Why Enforcing MFA Matters More Than Ever

What would happen if someone gained access to an employee’s old password?

• A password the employee no longer uses.

• A password they may not even remember.

• A password that still works inside your systems.

This situation occurred during a recent data theft campaign that impacted businesses, including IT companies in Long Island and across New York.

A Cybersecurity investigation found that sensitive business data from many organizations worldwide was quietly collected and later placed for sale on the dark web.

The affected organizations came from different industries, countries, and sizes.

Investigators identified a common gap: access to important cloud systems required only a username and password.
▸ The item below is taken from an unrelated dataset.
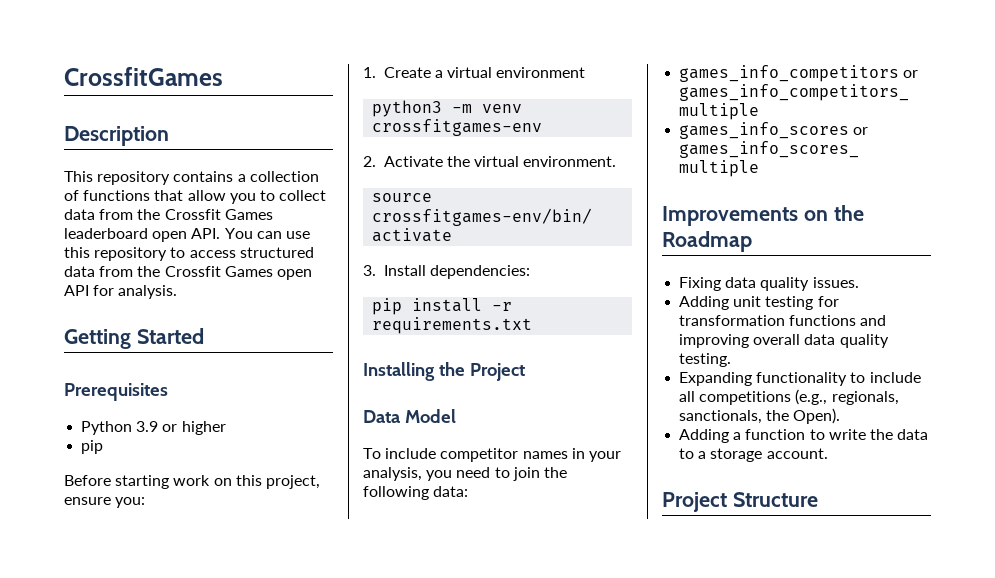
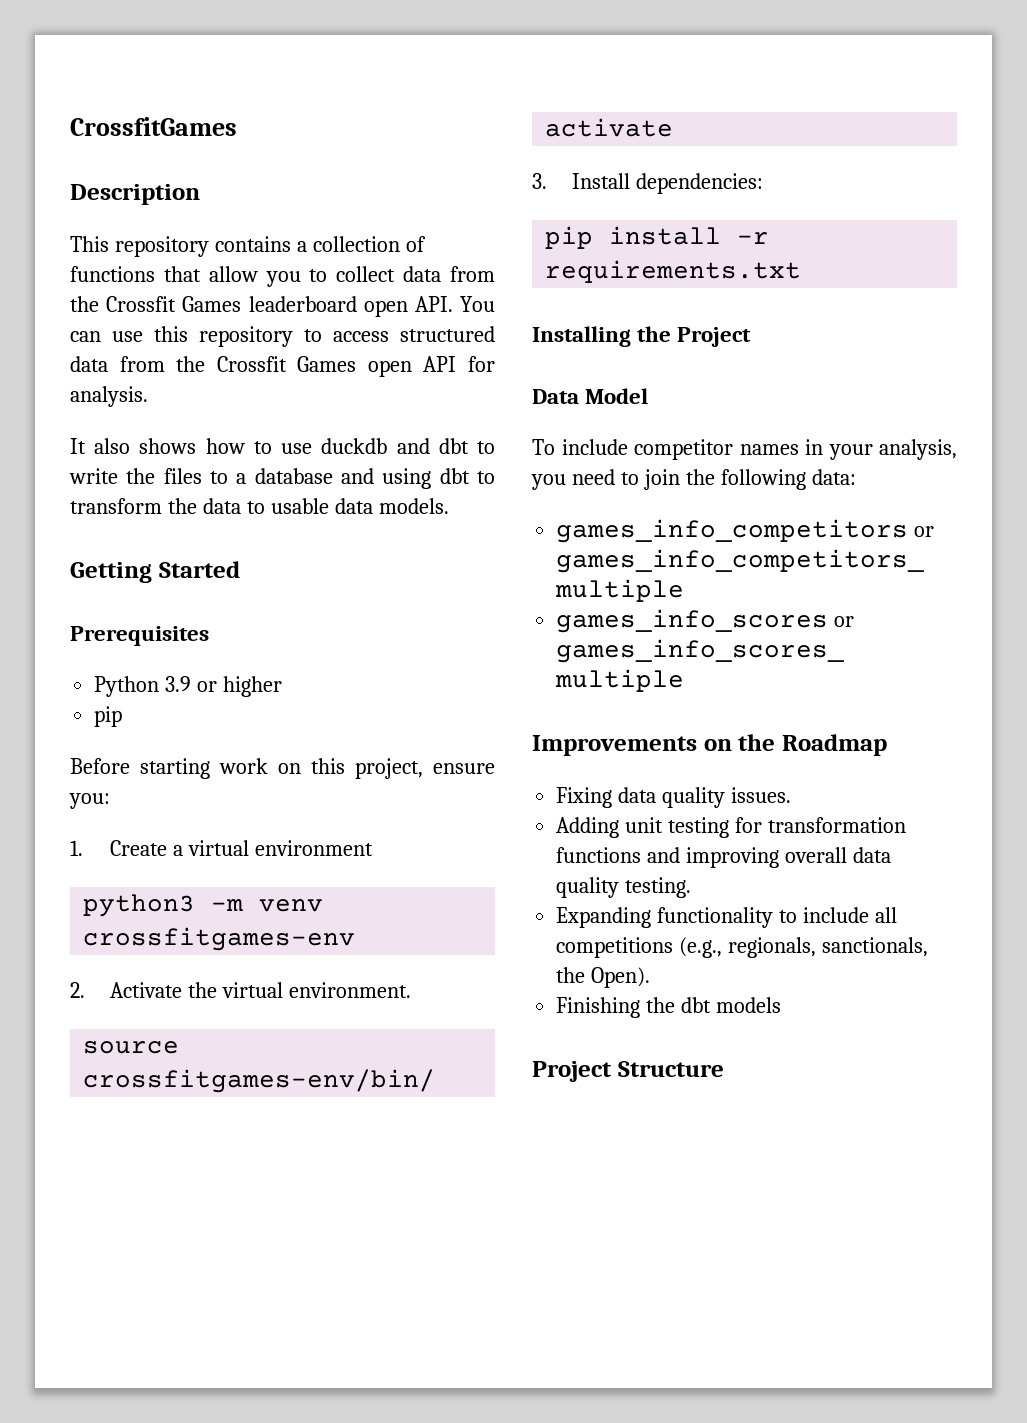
+ It also shows how to use duckdb and dbt to write the files to a database and using dbt to transform the data to usable data models.
- Adding a function to write the data to a storage account.
+ Finishing the dbt models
No additional verification was involved.

When attackers obtained a valid password, they could access the system.

Understanding Multi-Factor Authentication

Multi-factor authentication (MFA) adds another step to confirm a user’s identity during login.

It combines at least two different factors:

• Something you know, such as a password

• Something you have, such as an authentication app or code

• Something you are, such as a fingerprint or facial recognition

With MFA enabled, a password by itself cannot grant access.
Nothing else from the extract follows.